If the president does in fact pardon Arpaio – and all usual caveats about the president’s unpredictability, propensity for lying and poor track record delivering on promises apply – it would be unusual. The usual process, conducted through the Justice Department’s Office of the Pardon Attorney, requires that several thresholds be met: All “other forms of judicial or administrative relief” must have been exhausted, petitioners are supposed to wait at least five years after conviction or release before applying, they have to accept responsibility for their actions, and, usually, the FBI has to review the case too.
Trump appears poised to throw all precedent and procedure out the window. The White House has reportedly prepared paperwork and talking points in the case he does officially pardon him. According to CNN, “One of the talking points is that Arpaio served his country for 50 years in the military, the Drug Enforcement Administration and as Arizona’s Maricopa County sheriff, and that it is not appropriate to send him to prison for ‘enforcing the law’ and ‘working to keep people safe.'”
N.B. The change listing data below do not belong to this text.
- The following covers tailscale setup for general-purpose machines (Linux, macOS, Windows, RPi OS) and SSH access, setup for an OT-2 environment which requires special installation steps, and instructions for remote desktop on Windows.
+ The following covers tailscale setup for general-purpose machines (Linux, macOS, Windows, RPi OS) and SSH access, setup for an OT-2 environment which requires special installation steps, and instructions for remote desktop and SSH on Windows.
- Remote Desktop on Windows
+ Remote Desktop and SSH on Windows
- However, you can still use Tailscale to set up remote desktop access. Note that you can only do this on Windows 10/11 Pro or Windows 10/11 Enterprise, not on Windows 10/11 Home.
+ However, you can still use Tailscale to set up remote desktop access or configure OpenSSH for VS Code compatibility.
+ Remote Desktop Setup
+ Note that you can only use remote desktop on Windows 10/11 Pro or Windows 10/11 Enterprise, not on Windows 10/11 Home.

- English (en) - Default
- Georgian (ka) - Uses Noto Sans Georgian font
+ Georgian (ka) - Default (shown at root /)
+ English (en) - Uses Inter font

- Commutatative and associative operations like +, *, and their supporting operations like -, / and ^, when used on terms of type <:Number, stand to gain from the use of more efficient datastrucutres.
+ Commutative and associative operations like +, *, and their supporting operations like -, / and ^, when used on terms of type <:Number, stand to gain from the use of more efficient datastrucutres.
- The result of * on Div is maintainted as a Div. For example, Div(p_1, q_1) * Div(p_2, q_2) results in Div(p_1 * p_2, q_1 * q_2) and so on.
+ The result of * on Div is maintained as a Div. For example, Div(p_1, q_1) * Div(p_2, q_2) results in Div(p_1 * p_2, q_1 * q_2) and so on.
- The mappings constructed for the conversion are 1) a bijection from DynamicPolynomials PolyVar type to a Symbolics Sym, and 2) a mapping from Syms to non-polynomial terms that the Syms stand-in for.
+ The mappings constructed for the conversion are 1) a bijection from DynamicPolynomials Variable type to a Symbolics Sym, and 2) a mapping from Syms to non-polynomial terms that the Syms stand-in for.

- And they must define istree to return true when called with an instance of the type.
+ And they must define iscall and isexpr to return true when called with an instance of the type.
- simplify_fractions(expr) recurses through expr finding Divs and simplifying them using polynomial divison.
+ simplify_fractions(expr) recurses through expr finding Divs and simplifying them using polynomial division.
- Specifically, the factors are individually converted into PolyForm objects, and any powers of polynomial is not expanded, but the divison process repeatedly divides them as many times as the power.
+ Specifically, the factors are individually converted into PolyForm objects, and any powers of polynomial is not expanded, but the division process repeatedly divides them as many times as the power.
The ACLU, which has said an Arpaio pardon would amount to an “official presidential endorsement of racism,” is circulating a petition against such a move; more than 100,000 have added their names so far. Human Rights Watch also is discouraging a pardon. But it was Vanita Gupta, the head of the DOJ’s civil right division under President Obama and now president of the Leadership Conference on Civil and Human Rights, who put the finest point on it, saying in a statement, “If President Trump uses his power to pardon a discredited law enforcement official who persistently engaged in illegal racial profiling of the Latino community, it will not be a dog whistle to the so-called ‘alt right’ and white supremacists, but a bull horn.”